Continuing the momentum in EMEA, Gateway and BT have formed a strategic partnership to provide BT Cellnet clients with mobile access to their email and to the Internet. Under the agreement, Gateway becomes the first company in the U.K to provide clients a seamless Internet package that combines the PC, WAP Internet telephone, mobile Internet surfing and one account email. In addition, Gateway will open sales facilities inside 85 BT stores in the U.K. within the next 12 months.

In A-P, Gateway is accelerating execution of the beyond-the-box strategy to better serve clients, and examining prudent market expansion opportunities.

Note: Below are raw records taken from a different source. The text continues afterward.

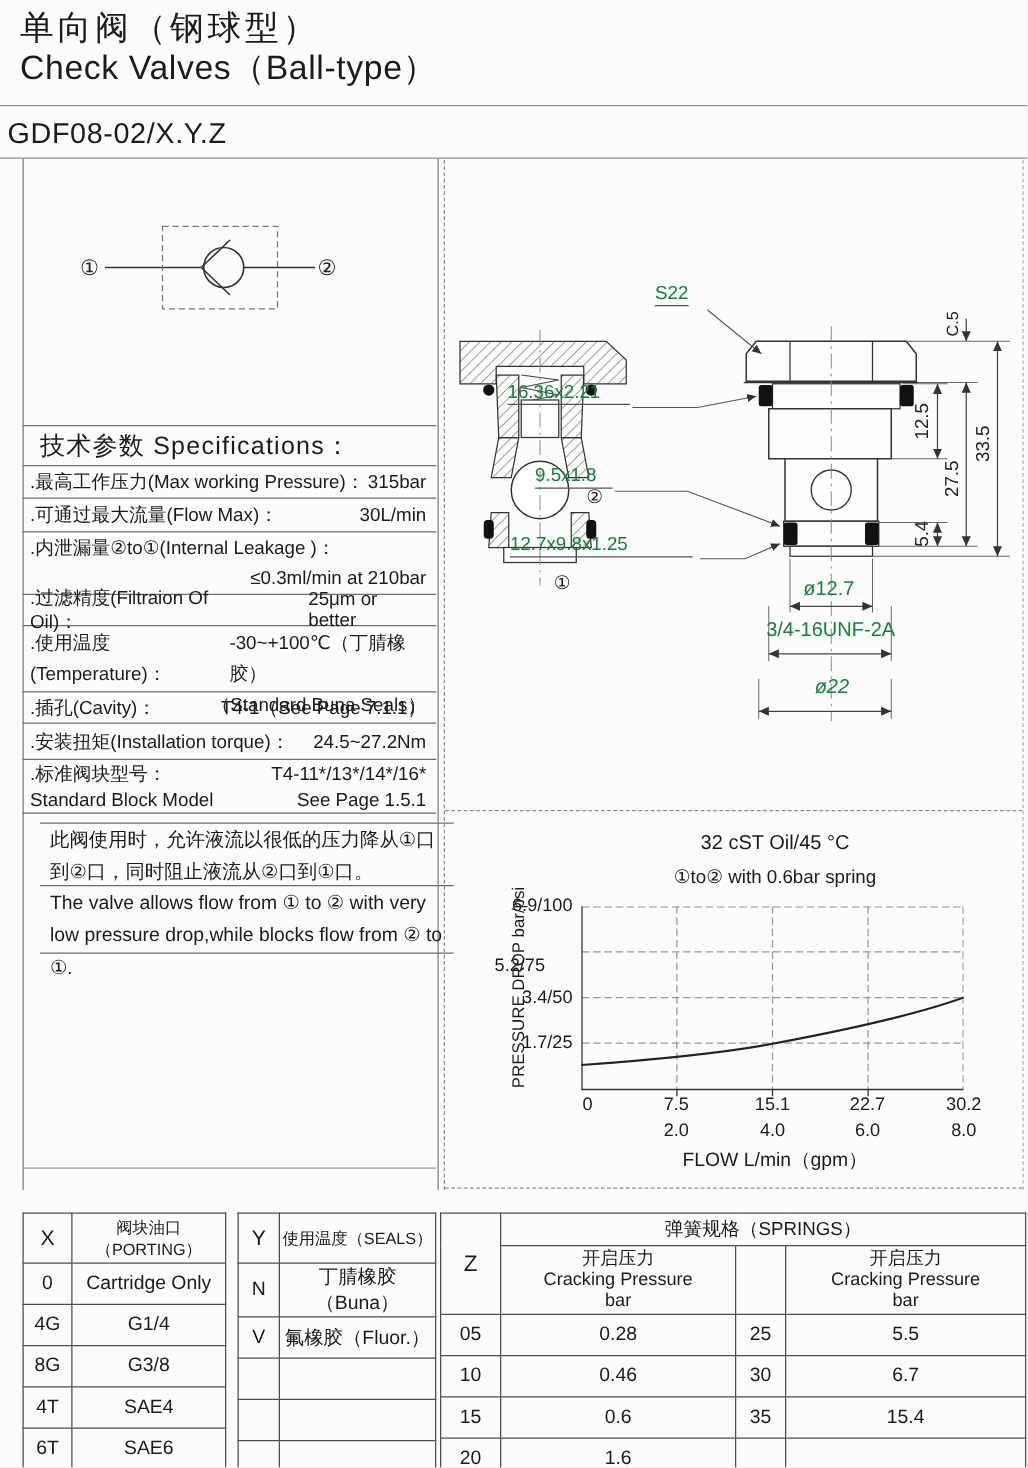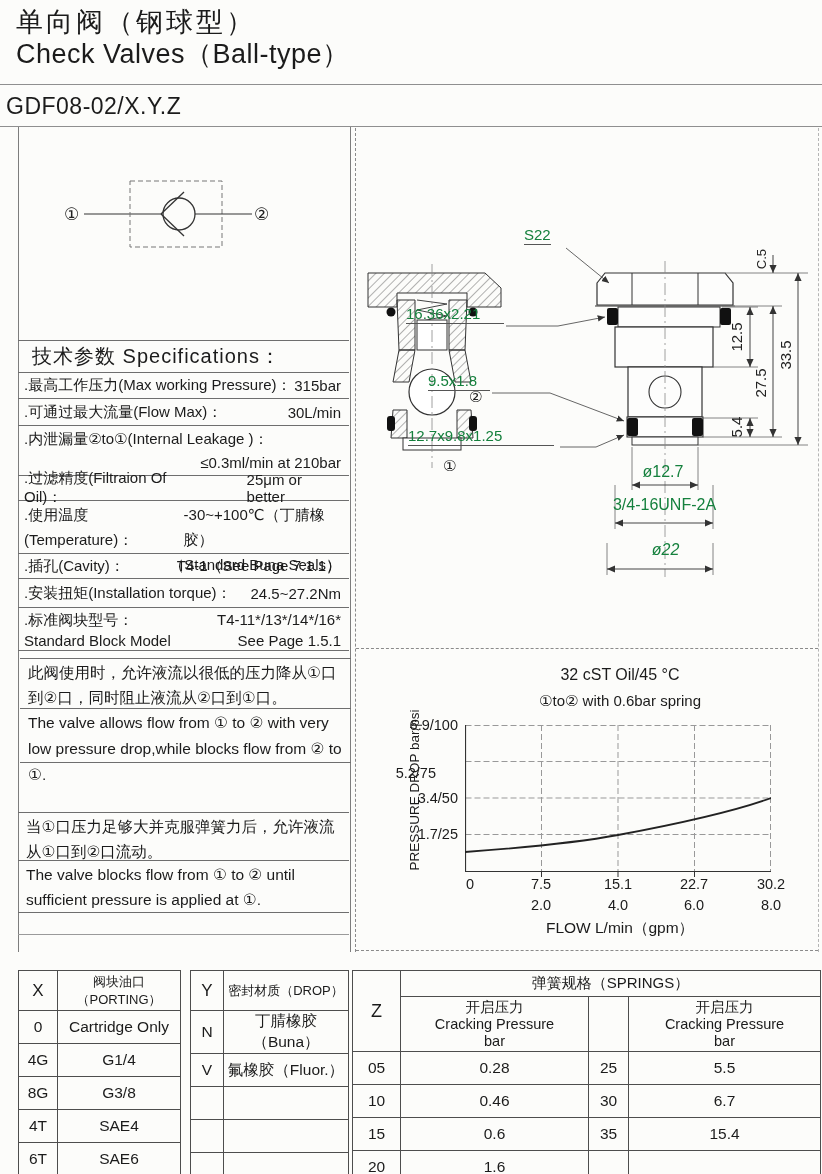"此阀使用时，允许液流以很低的压力降从①口到②口，同时阻止液流从②口到①口。" div.abs { left: 20px -> 32px }
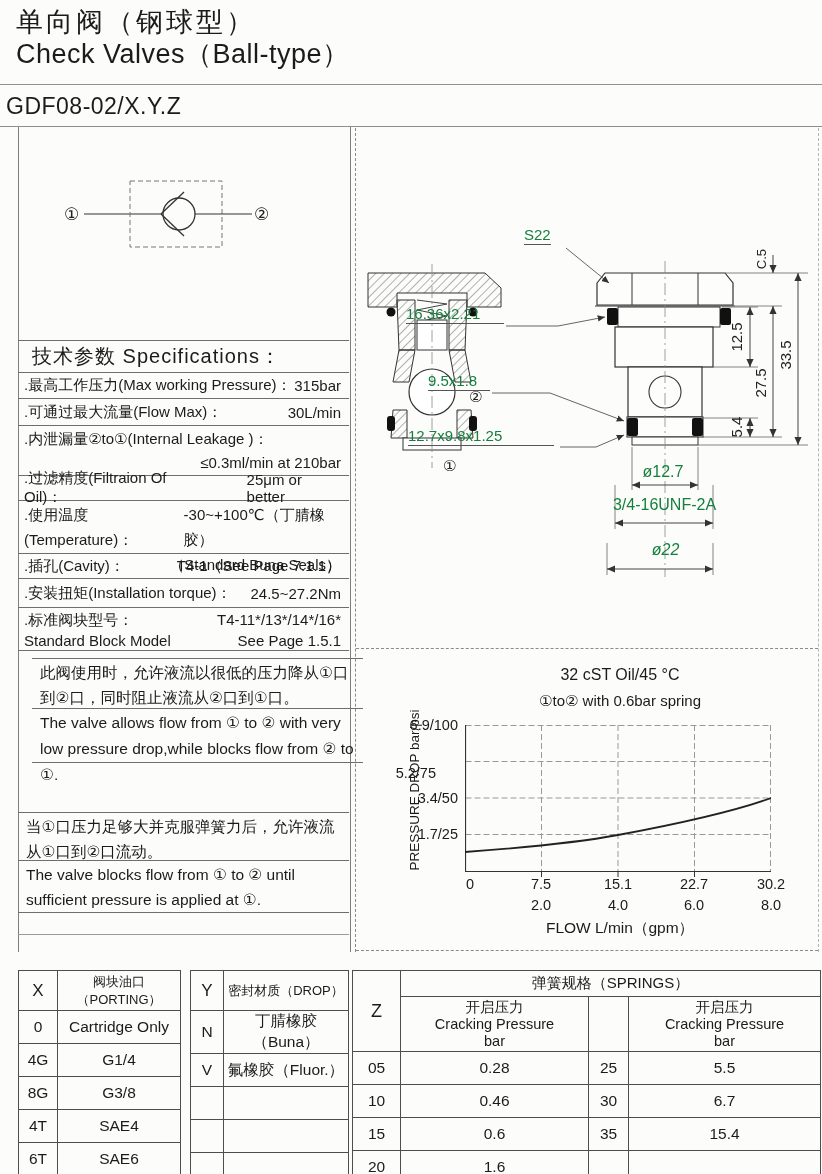"当①口压力足够大并克服弹簧力后，允许液流从①口到②口流动。" div.abs { html: <div> <div>当①口压力足够大并克服弹簧力后，允许液流从①口到②口流动。</div> <div>The valve blocks flow from ① to ② until sufficient pressure is applied at ①.</div> </div> -> none }
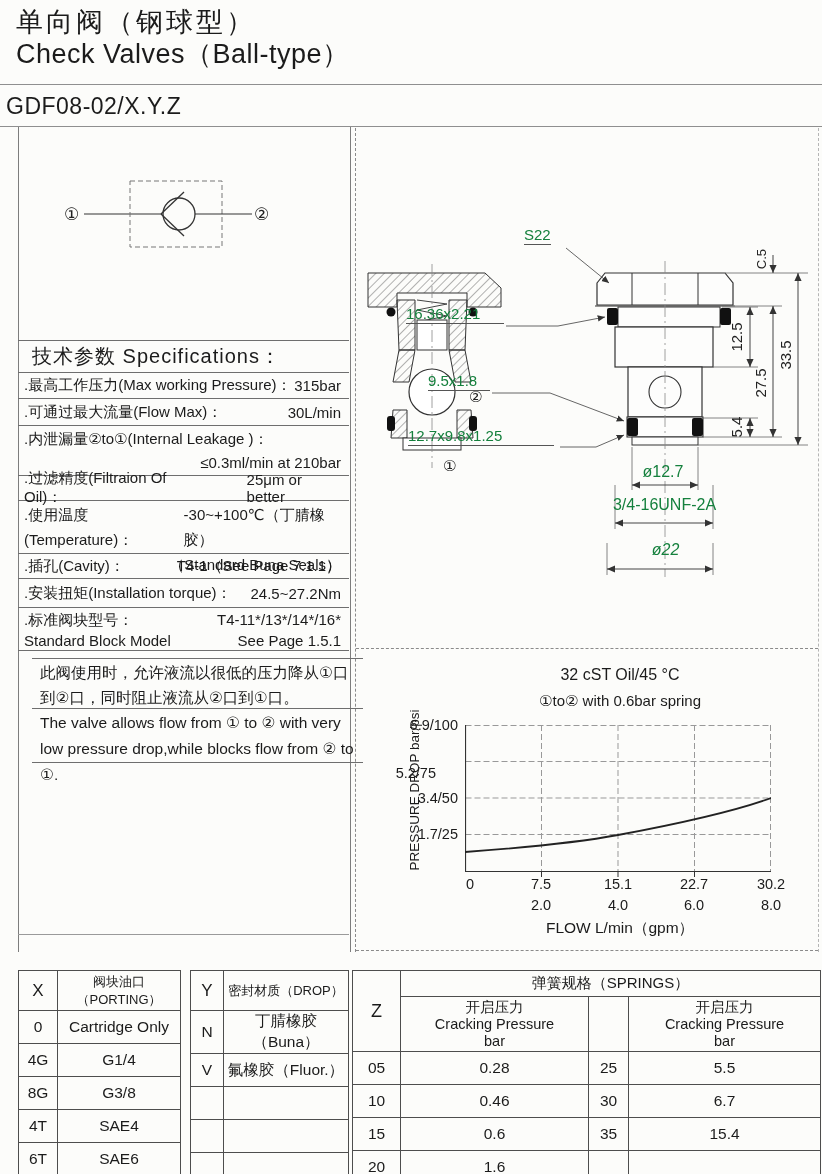"密封材质（DROP）" td { text: 密封材质（DROP -> 使用温度（SEALS }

“When it comes to our approach to clients, 2000 is the year of the ‘how’ in terms of helping them better enjoy the benefits of technology,” Weitzen said. “This is the year we really bring it together and show people how technology will change their lives."

Annual Meeting

The 2000 Annual Meeting of shareholders of Gateway will be held on May 18, 2000, at the Sioux City Convention Center, 801 Fourth Street, Sioux City, Iowa, at 9:00 a.m. CDT.

Special Note

The above statements include forward-looking statements based on current management expectations. Factors that could cause future results to differ from these expectations include the following: general economic conditions; growth in the personal computer industry; competitive factors and pricing pressures; component supply shortages; risks relating to new or acquired businesses and joint ventures; and inventory risks due to shifts in market demand. Additional factors are described in the Company’s reports filed with the Securities and Exchange Commission.

About Gateway

Gateway (NYSE:GTW), a Fortune 250 company founded in 1985, focuses on building lifelong relationships with consumers and businesses through complete technology personalization. Gateway ranked number one in U.S. consumer PC revenue in 1999 (1) and was rated among the top ten best corporate reputations in America according to a survey conducted in August of 1999 by Harris Interactive and the Reputation Institute and published in The Wall Street Journal. Gateway employees worldwide provide clients with services and built-to-order computers that consistently win top awards from leading industry publications. Gateway had total global revenue of $8.65 billion in 1999 and shipped 4.68 million systems. For more information, visit our Web site at www.gateway.com

(1) According to GartnerGroup/Dataquest US PC Quarterly statistics.